Occasionally I’ll go beyond the Southern Tier and adjacent lands if a book or author is of special regional interest, but otherwise I’m simply looking for well-written fiction and non-fiction, poetry and history and anything else created by a writer from our region.  Sometimes the most important activity going on in a community is happening in solitude and in one person’s mind.  We’ve discovered an abundance of good writing here in these hills.

One question I regularly receive is, “Do you read the entire book for an OFF THE PAGE interview?”  I certainly do, usually with a speedy re-read just before the broadcast.  There are some people who think you can get the idea of both style and substance by reading only the first and last chapters, but that seems to me like simply eating the crackers without the cheese in the middle.

A book can be itself an object of beauty, but there’s an old saying about not judging a book by its cover and it is literally true.  Some of the best books I’ve seen lately were cheaply printed and bound, perhaps by the author himself.  That should not detract from interest in the writing within.

An increasing number of authors choose to self-publish, often because they simply don’t want to take the time to hassle with agents and publishers.  Especially at the beginning of a writing career DIY publishing is a sure way to get into print.  But it may be more difficult to get into the bookstores, or even on-line sellers, especially if someone has written an especially personal book or one that deals with their own community.  That should make such a book all the more relevant to the WSKG audience, for it means that on OFF THE PAGE you’re regularly learning about a first edition right from the person who wrote it, and possibly published it.

These days even well-established publishing houses are turning to print-on-demand and the invention of the e-book has made it possible for anyone to get their words into distribution.  OFF THE PAGE will continue to concentrate on the content and quality of books by authors in our part of the country, how their mind and spirit was conveyed to us, with less concern about the system that made it happen.

Thank you for joining us

One of the important habits we’re supposed to adopt early in life is verbal etiquette.  So if a person says, “how do you do”, you respond with “pleased to meet you” or just a simple “hello”, not “how do I do what?”  When somebody sneezes, you should observe ancient practice and say “God bless you!” or cheerfully wish them good health in German with a “gesundheit!”, which sounds sort of like a sneeze itself.  And of course, when someone says “thank you” say, “you’re welcome.”  It’s just polite.

So what are you supposed to say when you’ve been interviewed on the radio and the interviewer expresses appreciation for your time and words of wisdom?

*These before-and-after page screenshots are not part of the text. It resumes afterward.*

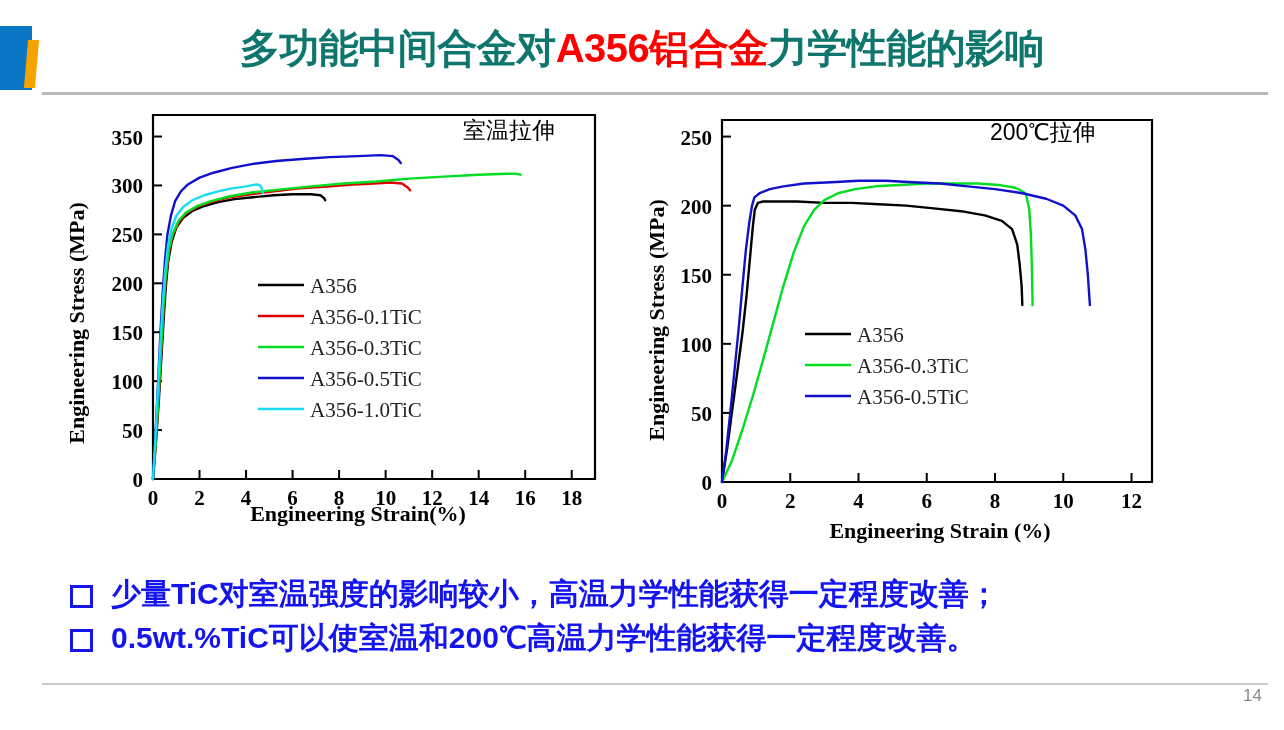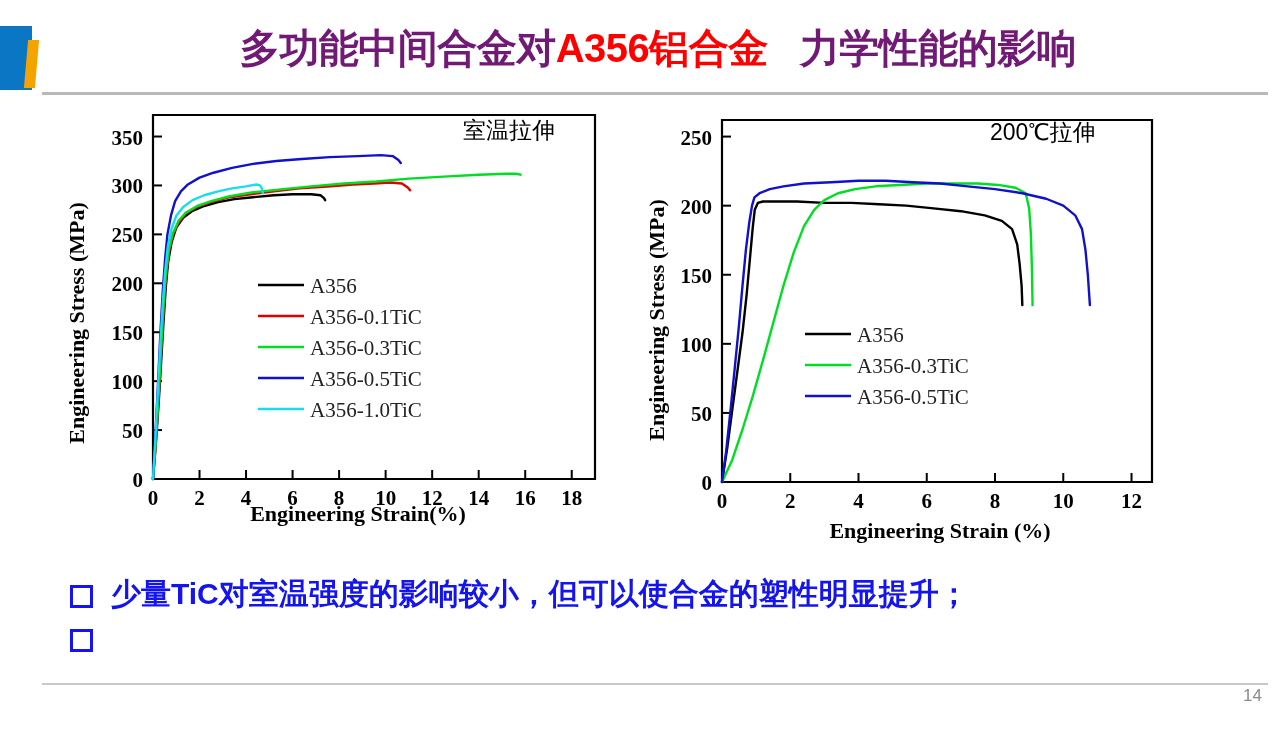"多功能中间合金对" #slide-title .seg-navy { color: #701a75 -> #0f766e; margin-left: 32px -> none }
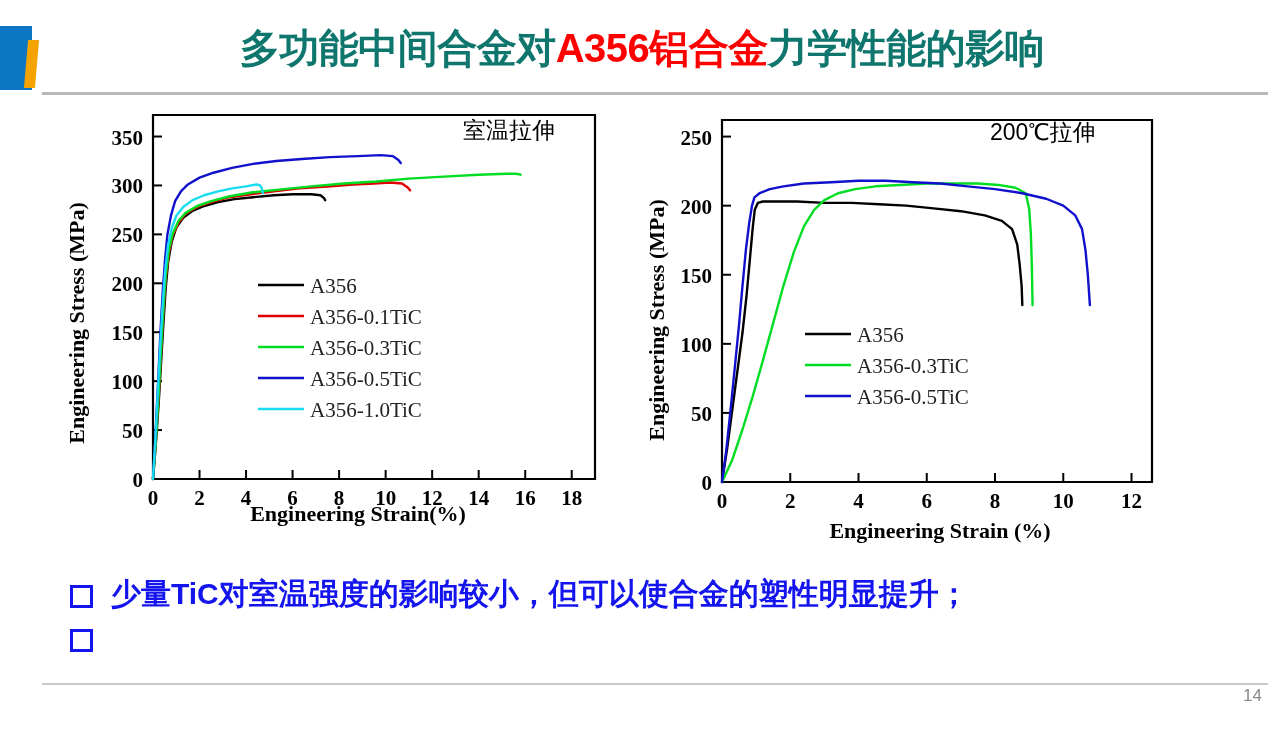"少量TiC对室温强度的影响较小，但可以使合金的塑性明显提升；" span { text: 但可以使合金的塑性明显提升 -> 高温力学性能获得一定程度改善 }
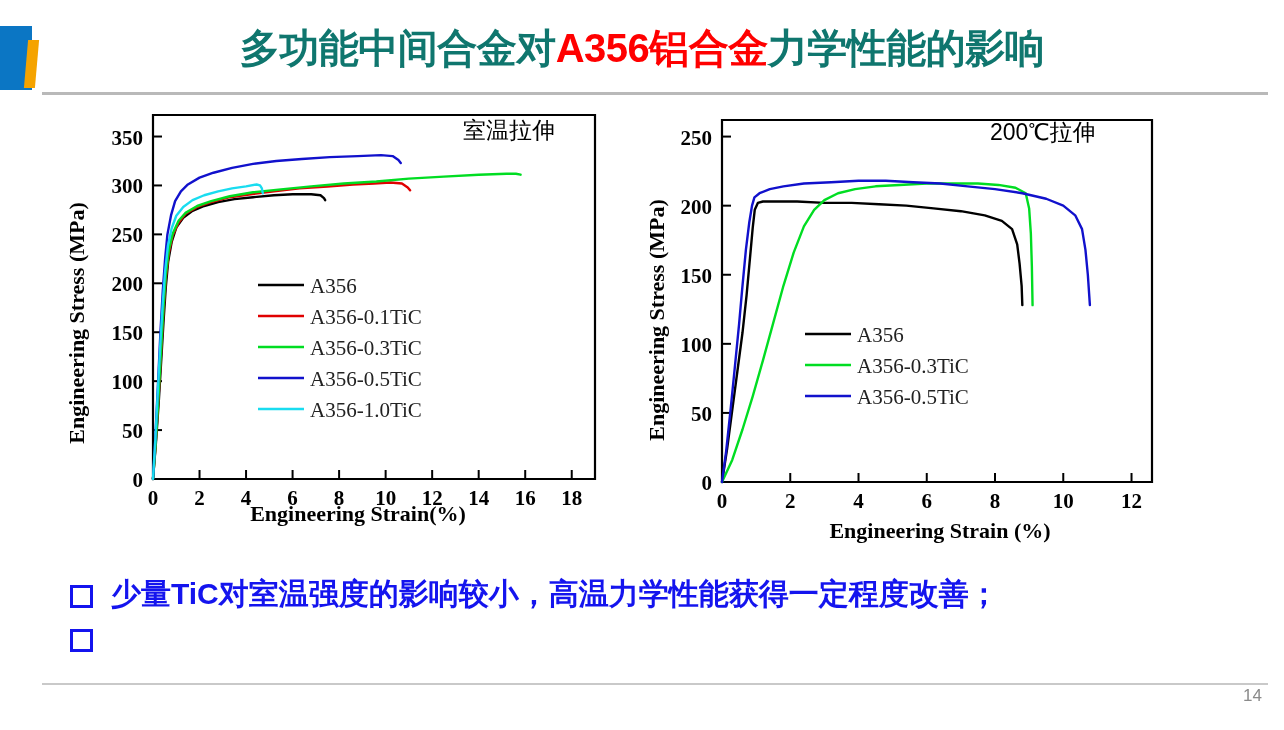"0.5wt.%TiC可以使室温和200℃高温力学性能获得一定程度改善。" span { html: none -> <span>0.5wt.%TiC可以使室温和200℃高温力学性能获得一定程度改善。</span> }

Current practice seems to indicate that the interviewee must end the conversation with the words,“Thank you for having me.”

That expression turns up most of the time at the conclusion of radio interviews (less so on television, for some reason). It suggests that the guest is grateful for the opportunity to expound for a few moments in the mass media, time which could have just as easily been bestowed upon someone else.  The phrase is a relative of “thank you for taking my call” which turns up regularly on phone-in programs, spoken by a listener who apparently didn’t expect to get through.

But as a way of saying “you’re welcome”, “thank you for having me” implies a function of the media beyond the control of the person who actually gave substance to the past few minutes of airtime.

I’m not sure how that expression got started.  Some years ago I heard a radio interview with comedian and songwriter Alan Sherman.  In conclusion, the interviewer expressed appreciation for having him on the show, to which Sherman replied, “I enjoyed being had.”

So what’s the smoothest way to avoid sounding snookered, dependent or otherwise taken in?  (Smoothness is a high virtue in broadcasting). “You’re welcome” still suffices and shows good breeding.  “It was my pleasure” can be gracious even as one appears to be boasting,“I got more out of this than you did.” “That’s okay” is, well, okay.  For complete honesty an interviewee could react to a final thanks with, “Was that it?  Are we out of time?  You never asked me about my trip to the Brazilian rain forest where I composed this beautiful song about my friend Lucrezia and the Eskimo children that we rescued from the hands of unscrupulous advertisers…”

Thank you for reading me.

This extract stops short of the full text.